The Chromosome 14 region spans 828 bp and encompasses two SNPs, rs7145295 and rs7151086 that are located inside the GPHN gene (harboring the non-coding RNA LOC105370538, which was not detectable in our samples by RT-qPCR). Six genes were potentially affected at the splicing level: CYP19A1, FLT1, P4HA1, FLT4, SH3BP5, and NTRK2).

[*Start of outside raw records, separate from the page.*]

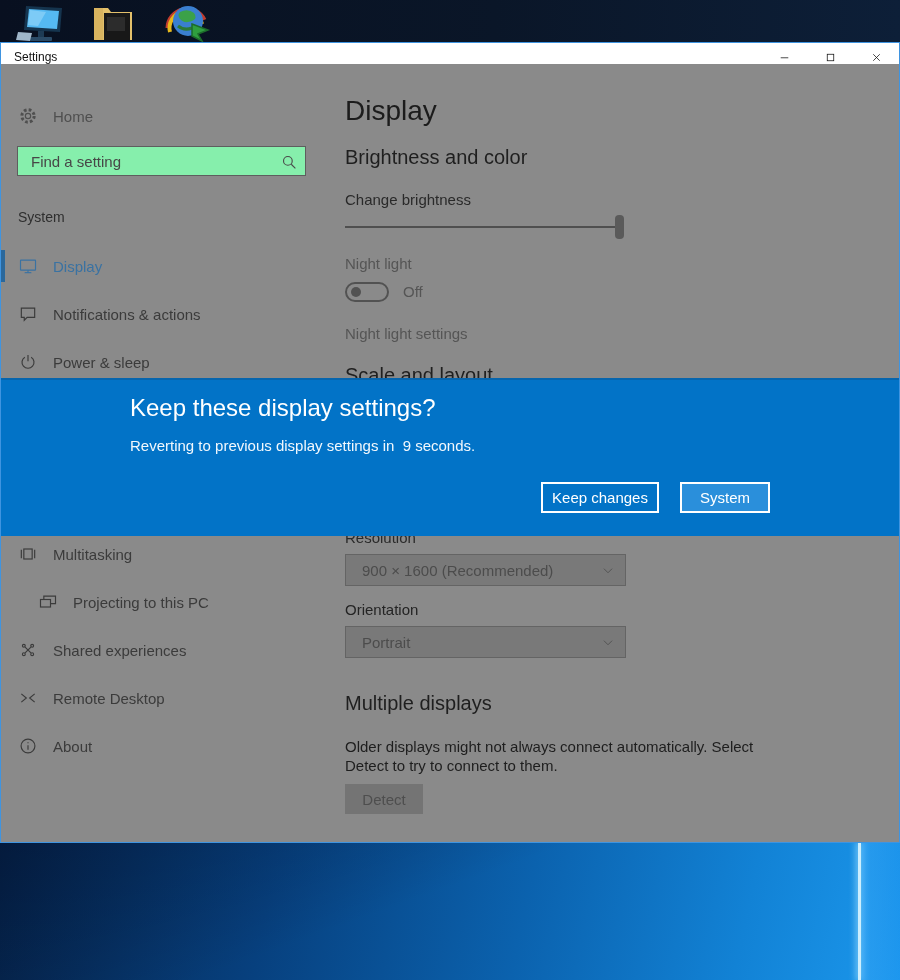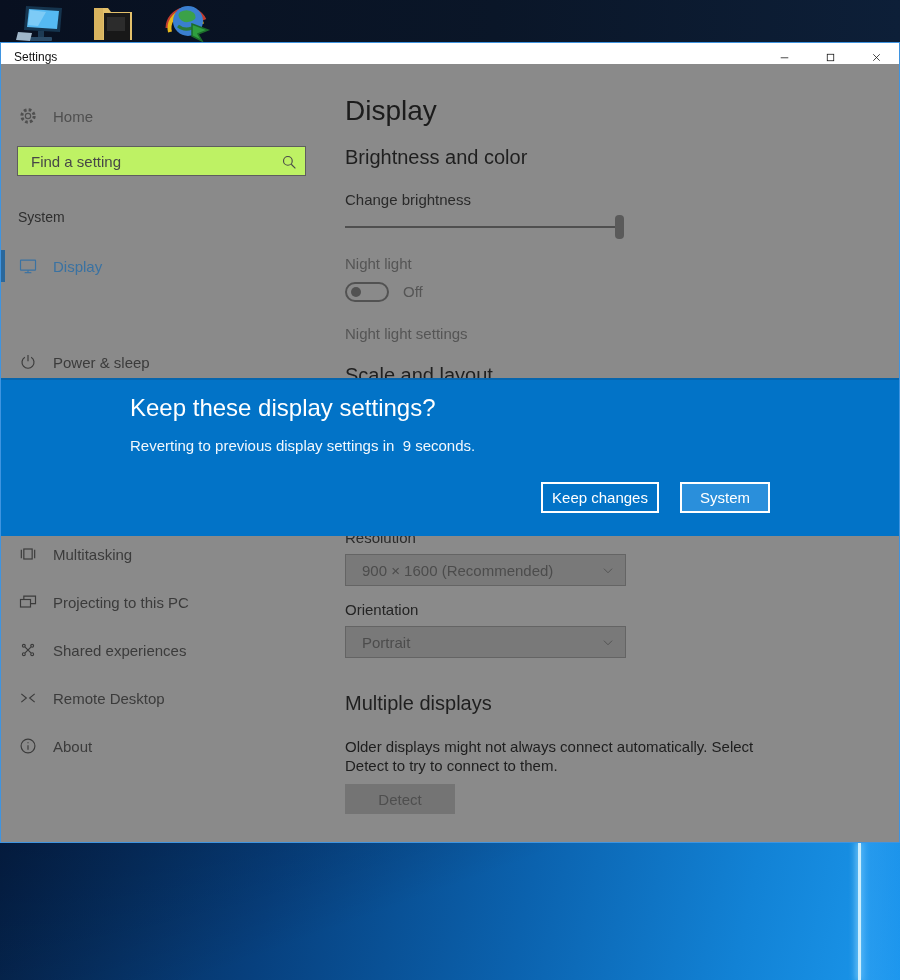"Find a setting" .search-box { background: #bef264 -> #86efac }
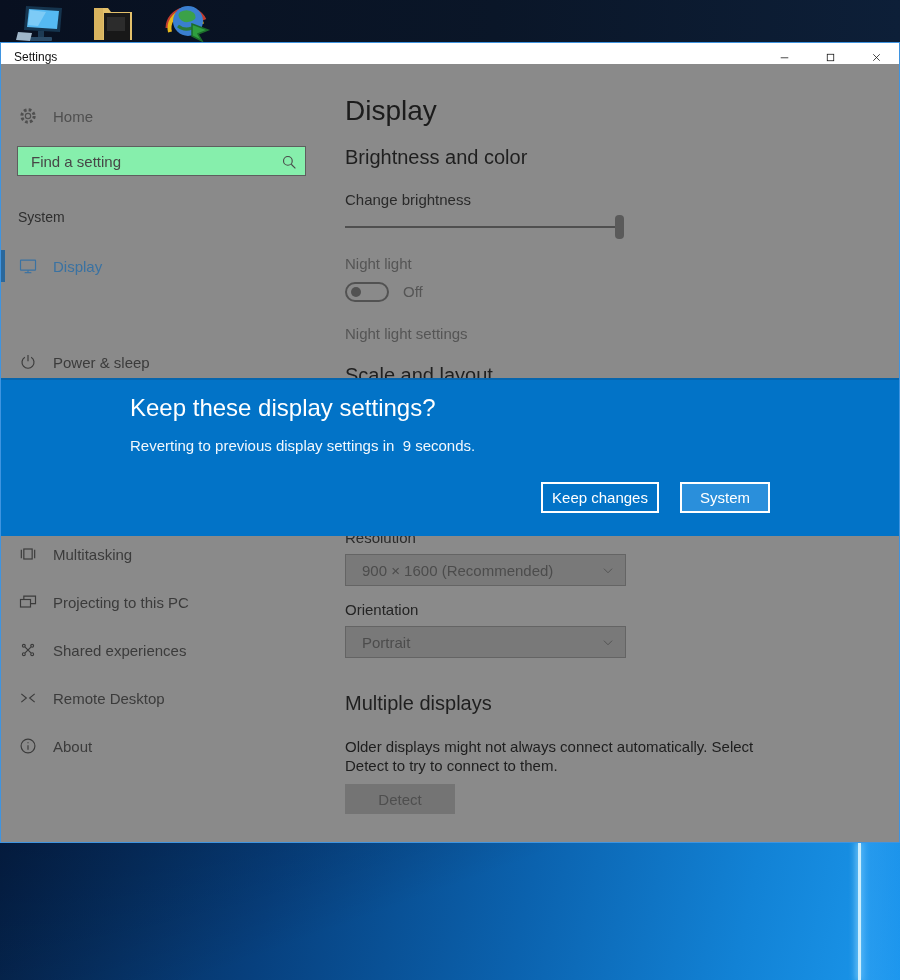"Notifications & actions" div.side-item { html: none -> <div> <span> <svg> <path></path> </svg> </span> <span>Notifications &amp; actions</span> </div> }
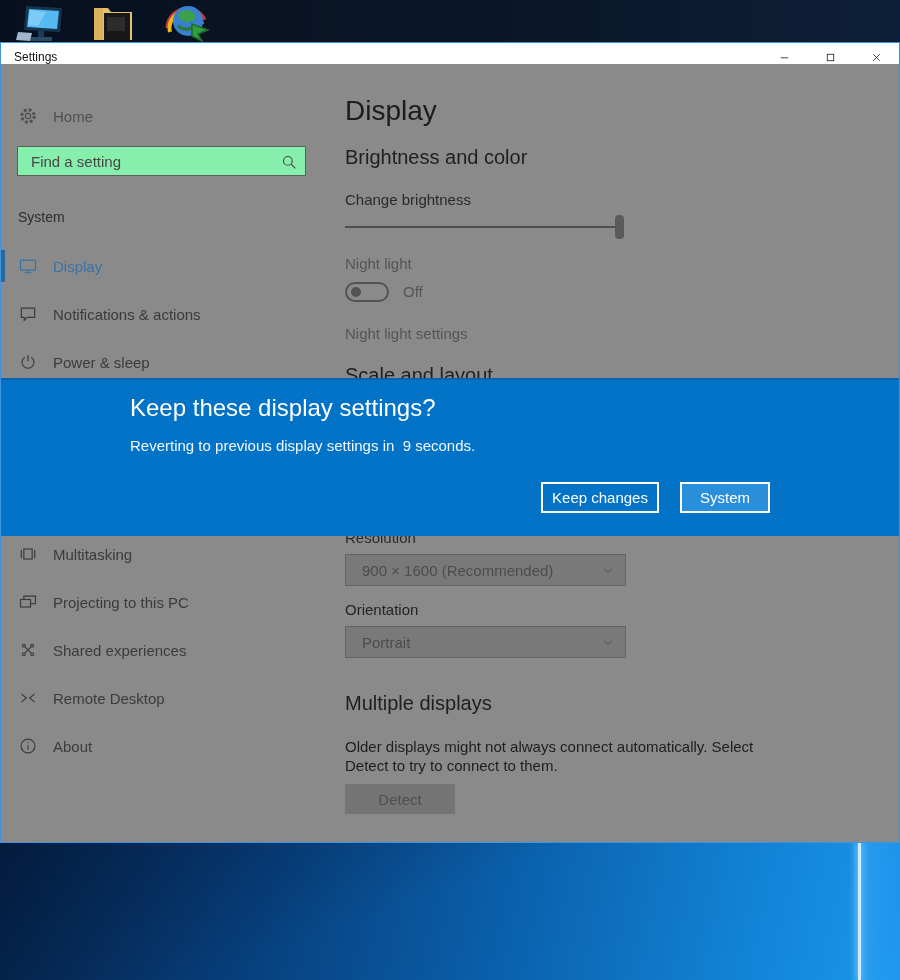"Projecting to this PC" div.side-item { padding-left: none -> 20px }
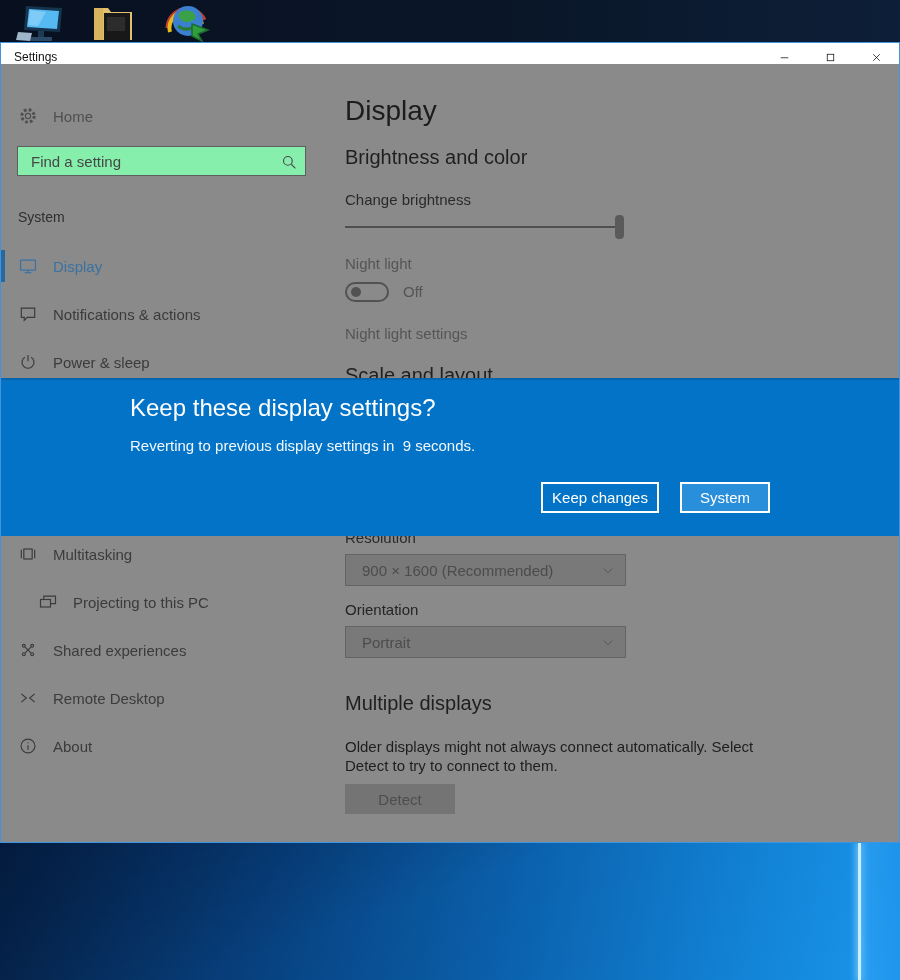"Detect" .detect-btn { width: 110px -> 78px }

The association between these SNPs and splicing levels is represented in Fig. 7. The two SNPs identified for chromosome 5 as well as for chromosome 7 had the same profile, and thus only one SNP of each region was represented. For rs13185255 it was the heterozygous genotype that was different from the homozygous genotypes (Fig. 7a). There were no obvious association between the levels of splicing, the genotypes of the QTL and the status of the patient. For rs6965391 the AA genotype was characterized by a higher splicing index for the three target genes (Fig. 7b), with a possible association with preeclampsia but that should be confirmed on a larger sample since the AA genotype was the rarest. For rs1431647, it was also the heterozygous genotype that was different from the others, without obvious connections with the disease status (Fig. 7c). In Fig. 7d are represented the two SNPs characterizing the fourth region studied. One of the SNPs (rs7145295) presents an additive behavior in terms of splicing levels for CYP19A1 (r = 0.85, p < 10–4). AA was marginally associated with preeclampsia (Chi-Square, p = 0.022, Log-Likelihood, p = 0.029), and the data are consistent with the second SNP nearby rs7151086. In both cases, a higher splicing index characterizes the BB genotype.